Among the lines below, take the one holding "(332, 324) none -> [238,541,276,553] darf", the one holding "[228,735,335,750] Spezialdienste ->", and all lines between them. Set them down exactly.
Source material Block Start
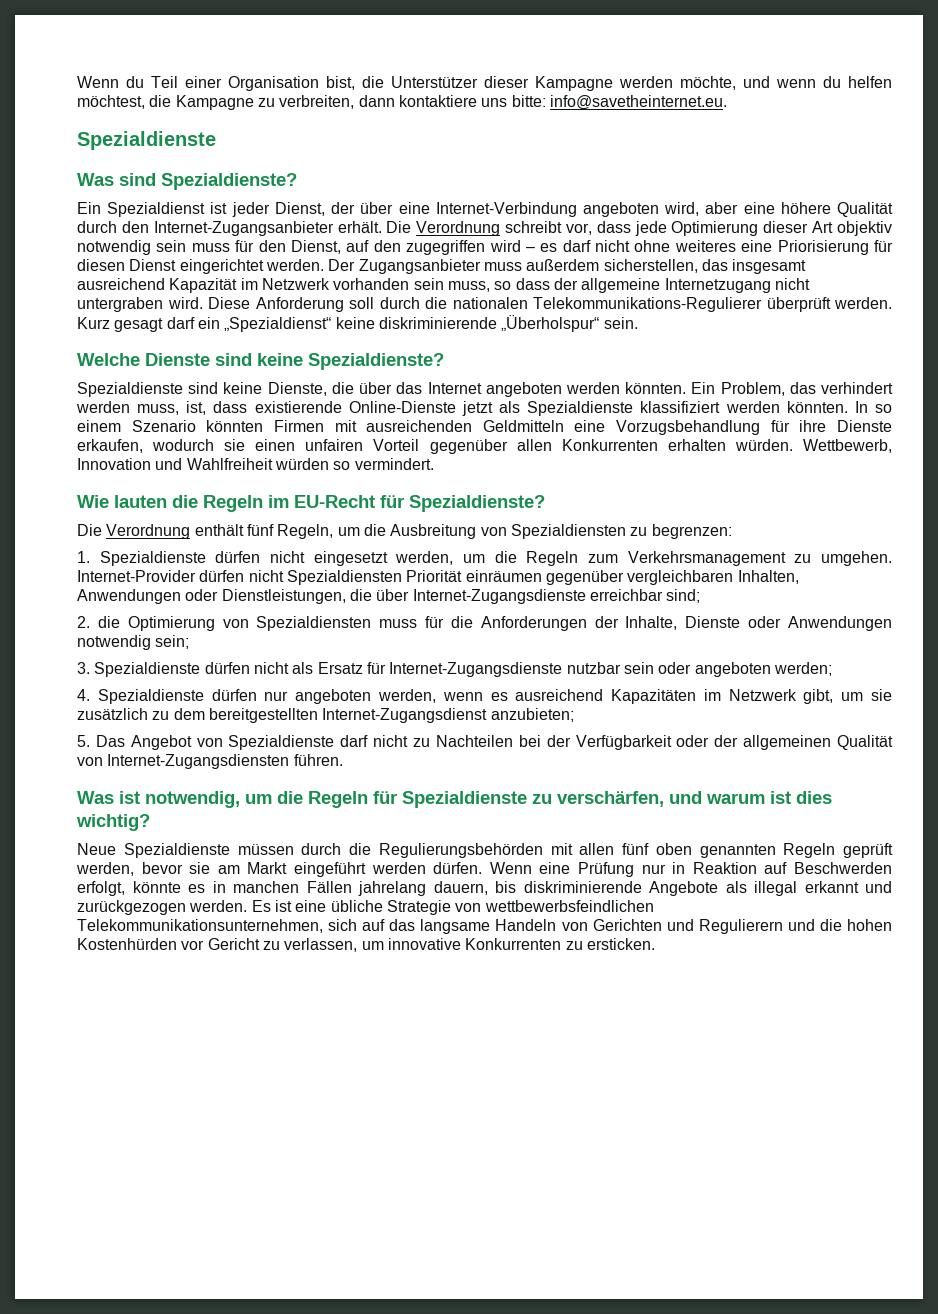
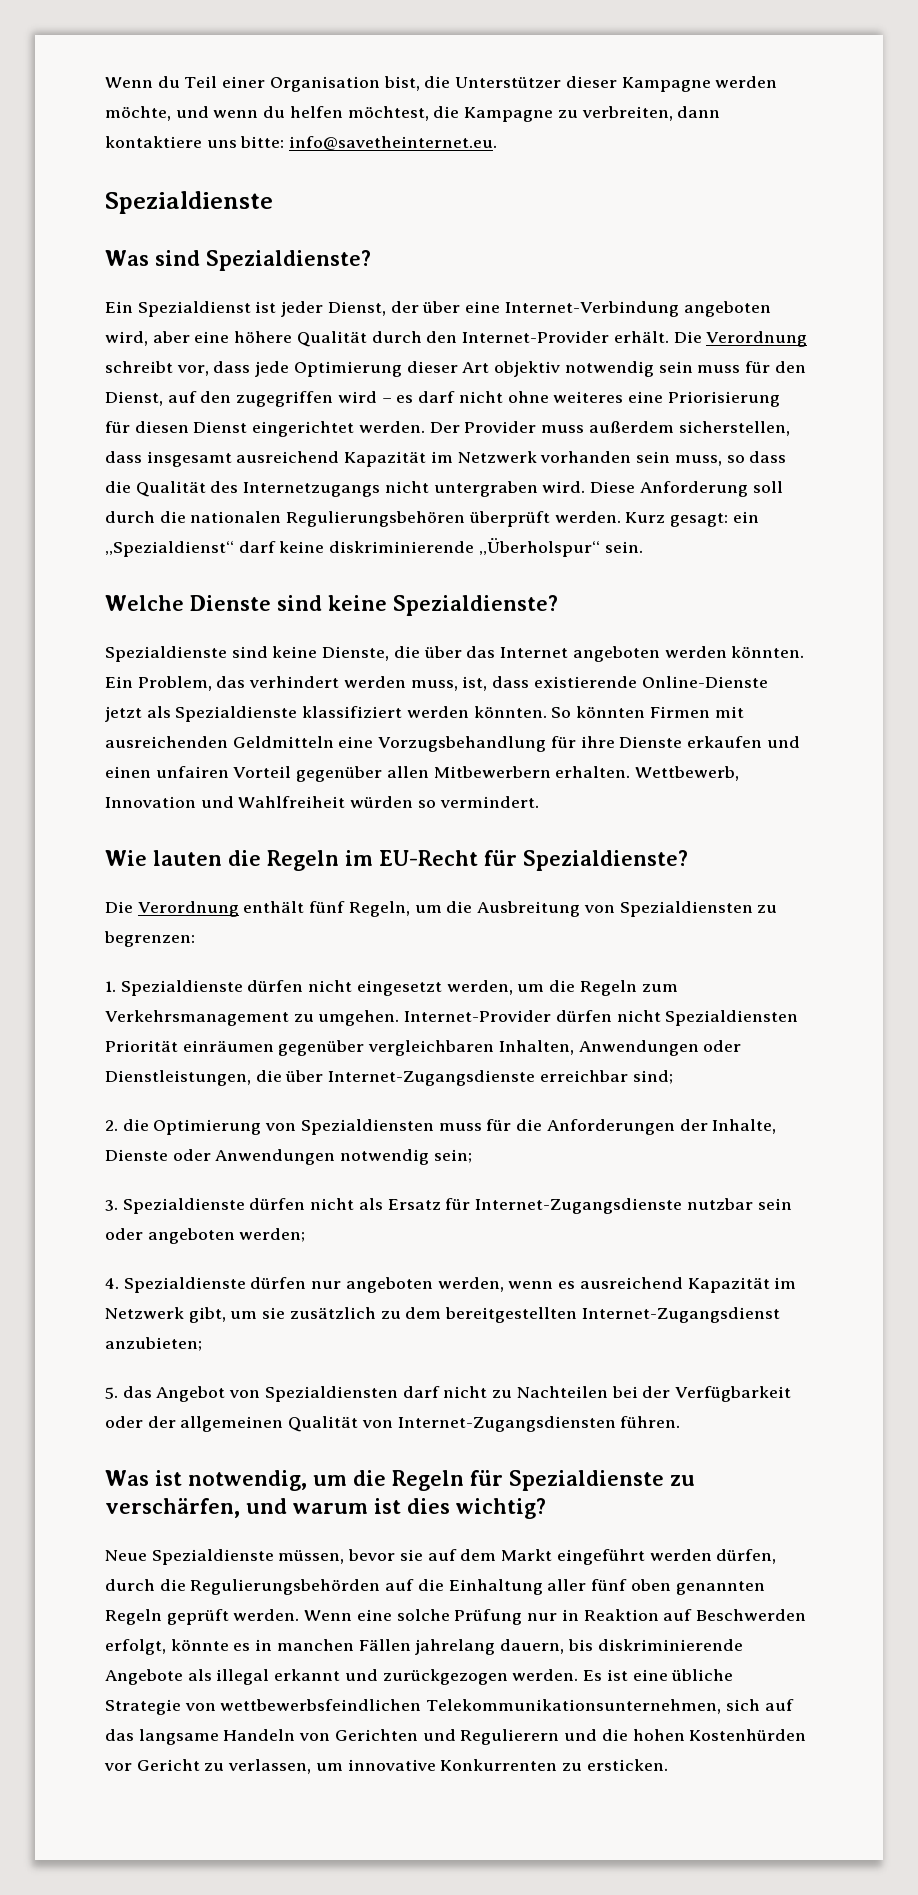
[153,221,334,236] Internet-Zugangsanbieter -> [462,331,610,343] Internet-Provider
[358,259,481,274] Zugangsanbieter -> [464,421,537,433] Provider
[701,259,728,271] das -> [105,451,142,463] dass
[553,278,771,293] der allgemeine Internetzugang -> [105,481,381,497] die Qualität des Internetzugangs
[533,297,762,312] Telekommunikations-Regulierer -> [286,511,466,527] Regulierungsbehören
[114,317,195,332] gesagt darf -> [670,513,729,527] gesagt:
(332, 324) none -> [238,541,276,553] darf
[854,401,893,413] [77,420,196,432] In so einem Szenario -> [551,707,572,718] So
[77,439,246,453] erkaufen, wodurch sie -> [687,736,800,748] erkaufen und
[561,439,793,451] Konkurrenten erhalten würden. -> [433,766,631,778] Mitbewerbern erhalten.
[611,689,697,704] Kapazitäten -> [687,1277,770,1293] Kapazität
[95,735,125,747] Das -> [122,1386,152,1398] das
[228,735,335,750] Spezialdienste -> [264,1386,398,1402] Spezialdiensten
[237,843,615,858] müssen durch die Regulierungsbehörden mit allen -> [278,1549,777,1565] [105,1579,587,1595] müssen, bevor sie auf dem Markt eingeführt werden dürfen, durch die Regulierungsbehörden auf die Einhaltung aller
[76,862,483,877] werden, bevor sie am Markt eingeführt werden dürfen. -> [233,1609,300,1621] werden.
(571, 868) none -> [396,1609,450,1621] solche

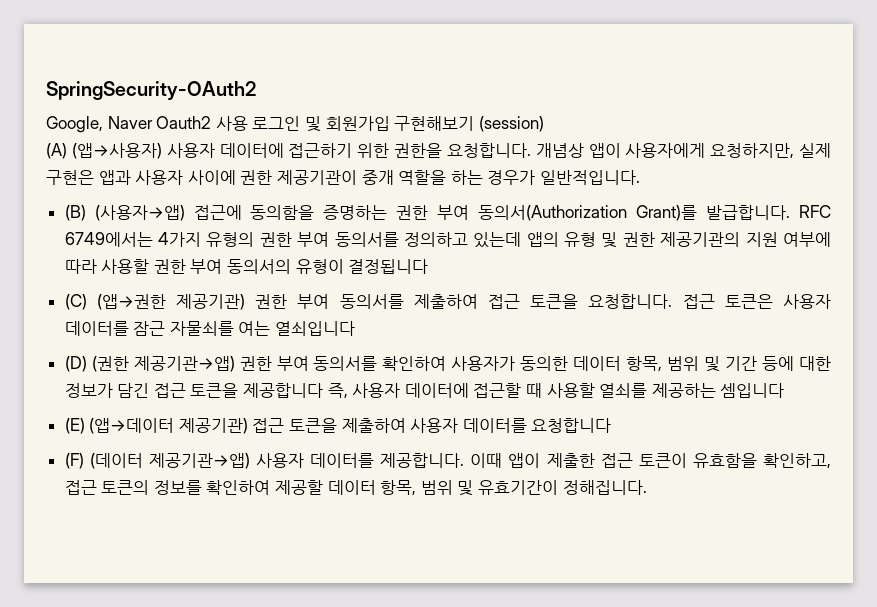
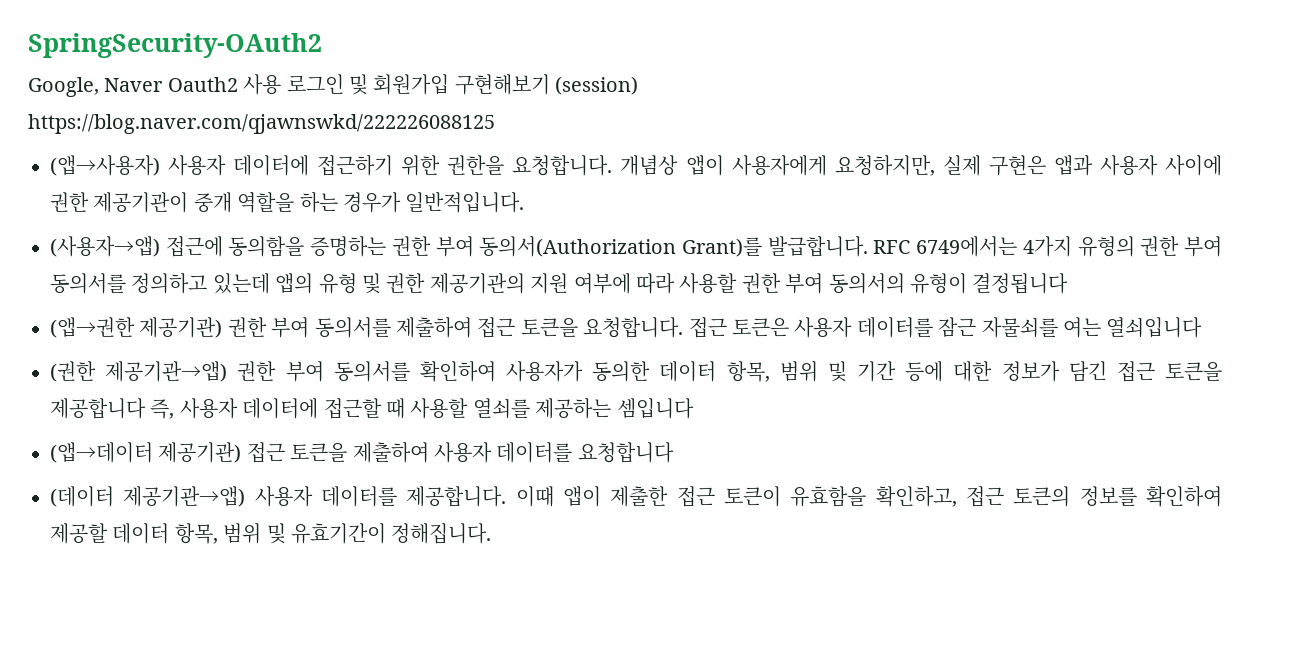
[46,143,67,159] (A) -> [28,114,495,134] https://blog.naver.com/qjawnswkd/222226088125 //
[64,205,86,221] (B) -> (525, 202) none
[64,294,87,310] (C) -> (1069, 283) none
[64,356,87,372] (D) -> (1203, 327) none
[64,418,85,434] (E) -> (694, 408) none
[64,453,84,469] (F) -> (674, 452) none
Source material Block End
▶ _Answer to the exercise_
(332, 324) none -> [238,541,276,553] darf
[854,401,893,413] [77,420,196,432] In so einem Szenario -> [551,707,572,718] So
[77,439,246,453] erkaufen, wodurch sie -> [687,736,800,748] erkaufen und
[561,439,793,451] Konkurrenten erhalten würden. -> [433,766,631,778] Mitbewerbern erhalten.
[611,689,697,704] Kapazitäten -> [687,1277,770,1293] Kapazität
[95,735,125,747] Das -> [122,1386,152,1398] das
[228,735,335,750] Spezialdienste -> [264,1386,398,1402] Spezialdiensten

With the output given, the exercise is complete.